# loomis xpeditor



## tarponandtailers (Jun 7, 2020)

anyone have recent experience regarding turn around time for loomis rod replacements using the xpeditor service?


----------



## garfish (Aug 22, 2015)

I put in a claim five months ago and was charged the xpeditor fee at that time.
I received the rod yesterday. Supply chain issues like everyone else. Better
late than never I suppose.


----------



## CAEX (Oct 29, 2021)

I can't really say as I'm still waiting, but was told it would be at least 7 months.


----------



## tarponandtailers (Jun 7, 2020)

Wow, that's much longer than I expected.

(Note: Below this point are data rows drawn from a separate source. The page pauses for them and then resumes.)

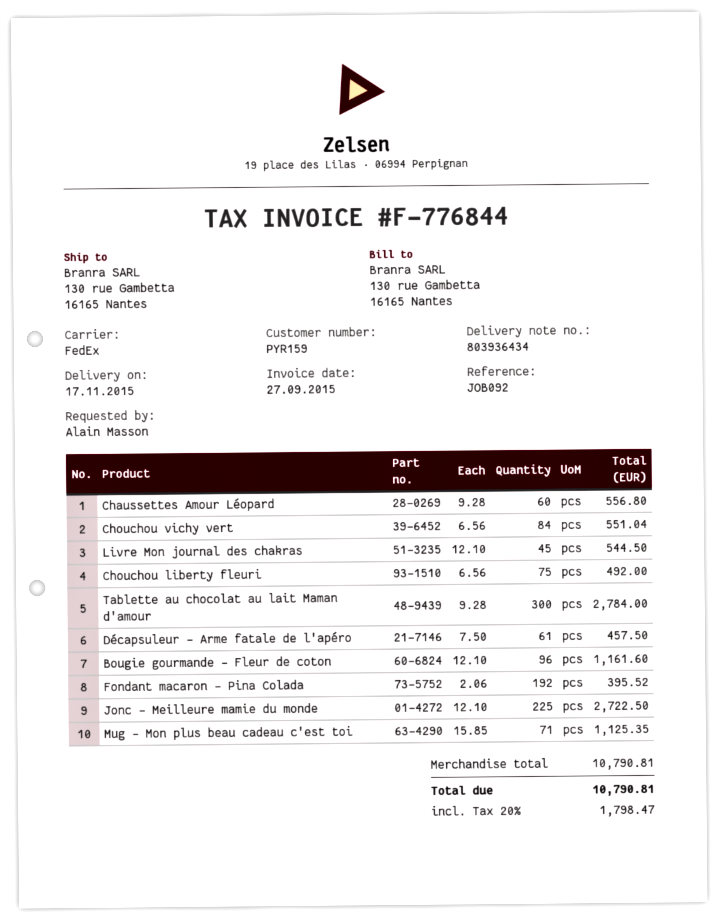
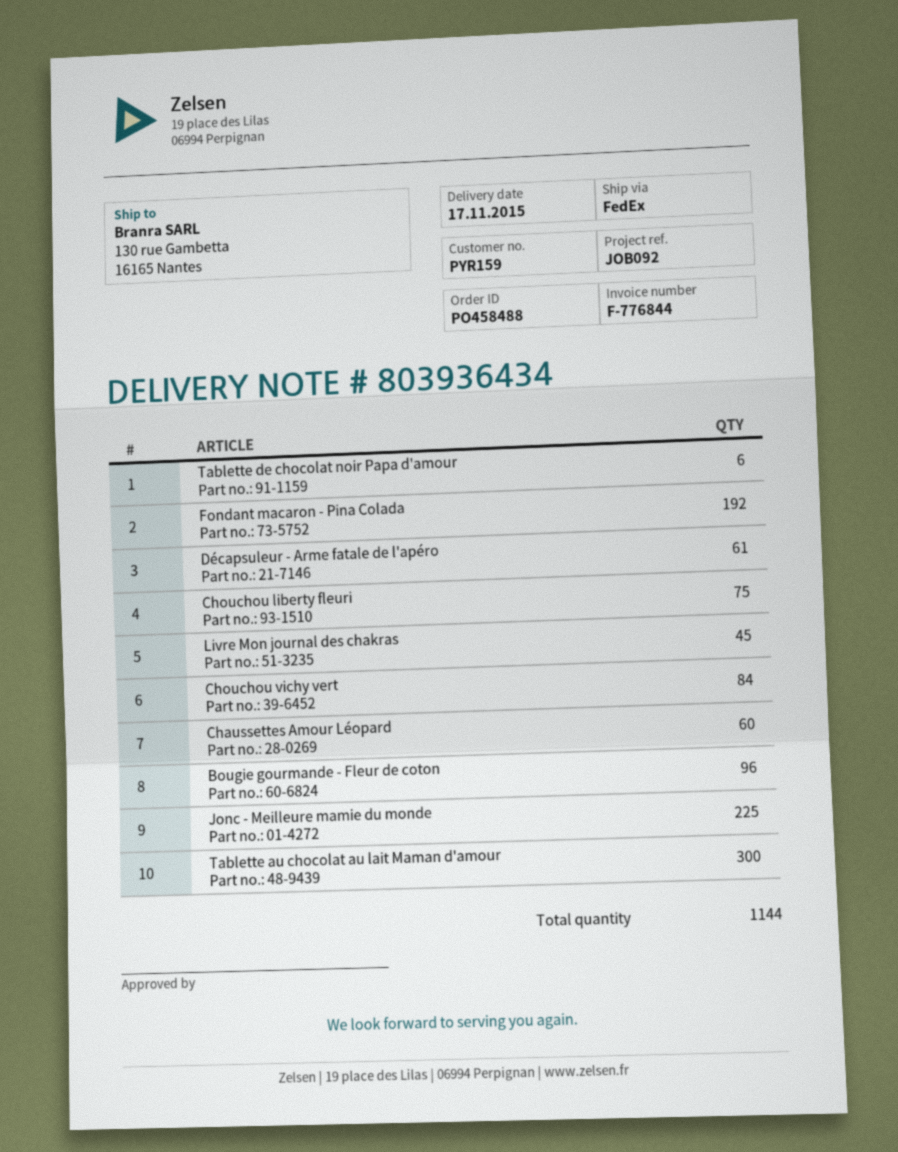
Mug - Mon plus beau cadeau c'est toi: 71 -> none
Tablette de chocolat noir Papa d'amour: none -> 6

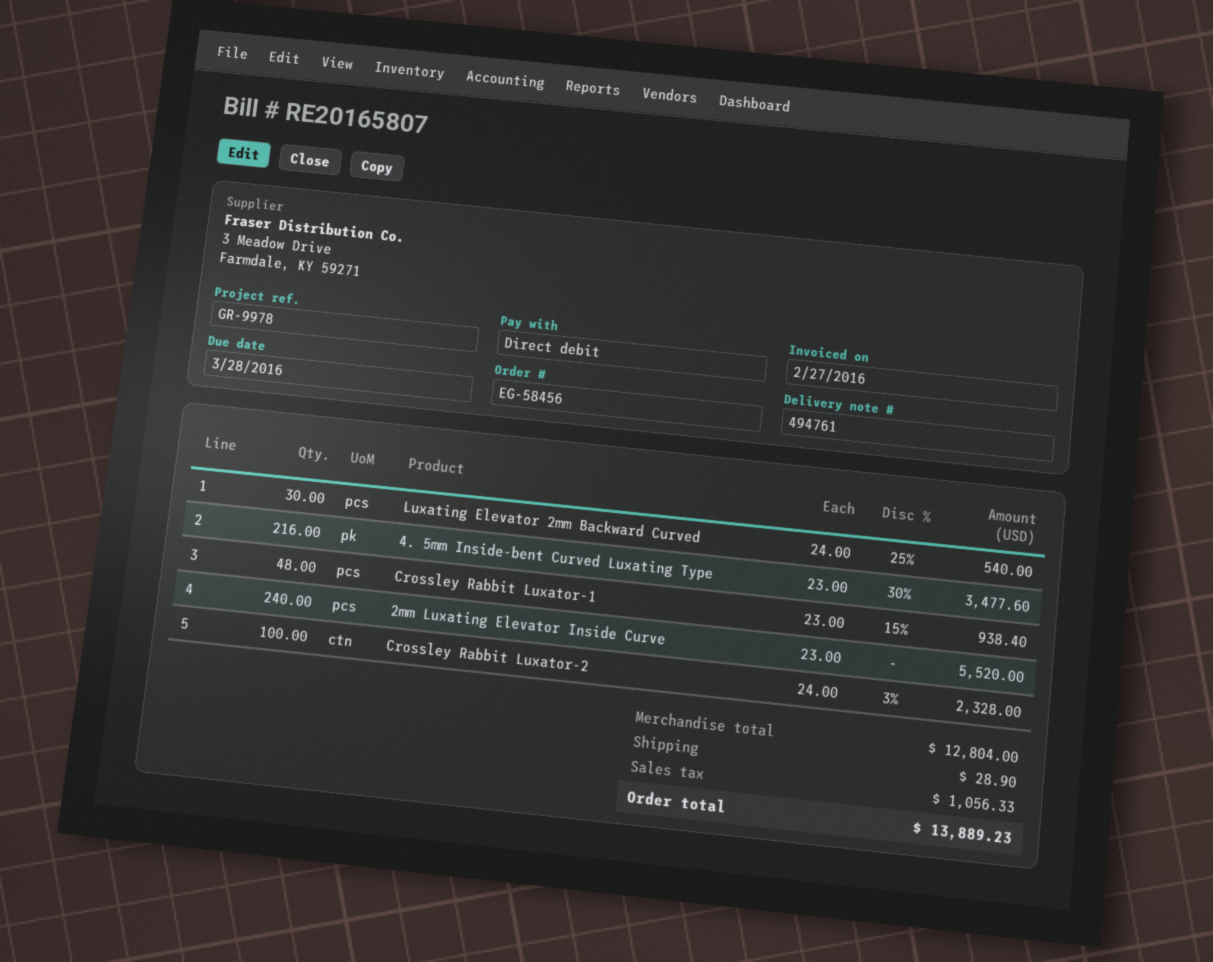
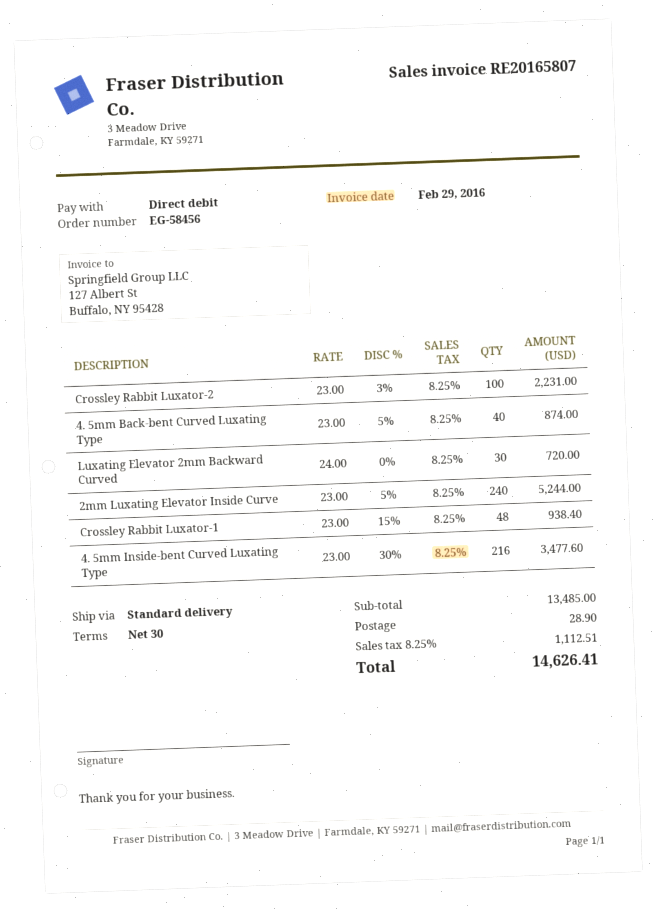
invoice date: 2016-02-27 -> 2016-02-29
Luxating Elevator 2mm Backward Curved: 30 x 24.00 - 25% = 540.00 -> 30 x 24.00 = 720.00
2mm Luxating Elevator Inside Curve: 240 x 23.00 = 5520.00 -> 240 x 23.00 - 5% = 5244.00
Crossley Rabbit Luxator-2: 100 x 24.00 - 3% = 2328.00 -> 100 x 23.00 - 3% = 2231.00
4. 5mm Back-bent Curved Luxating Type: none -> 40 x 23.00 - 5% = 874.00
subtotal: 12804.00 -> 13485.00
tax: 1056.33 -> 1112.51
total: 13889.23 -> 14626.41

Thanks for the heads up.


----------



## TidewateR (Nov 11, 2009)

I submitted an expeditor claim in October 2021 and received the rod February 2022


----------



## sjrobin (Jul 13, 2015)

Which Loomis rods are ya'll breaking or having trouble with?


----------



## TR. (Sep 28, 2019)

October 10, received 2 weeks ago.


----------



## Snagly (Dec 17, 2019)

This thread makes for depressing reading. Glad I have a backup as my Xpeditor claim was approved in early February and I was hoping for an early April replacement. Hah!


----------



## BigEasy (Dec 17, 2016)

From what I was told back in November/December time frame is that Loomis/Shimano are concentrating on building gear&spin fishing rods over fly stuff. Having said that, it’s pretty disappointing that they are back burnering warranty replacement rods. I don’t think that would have been the case back in the day when Gary owned the outfit.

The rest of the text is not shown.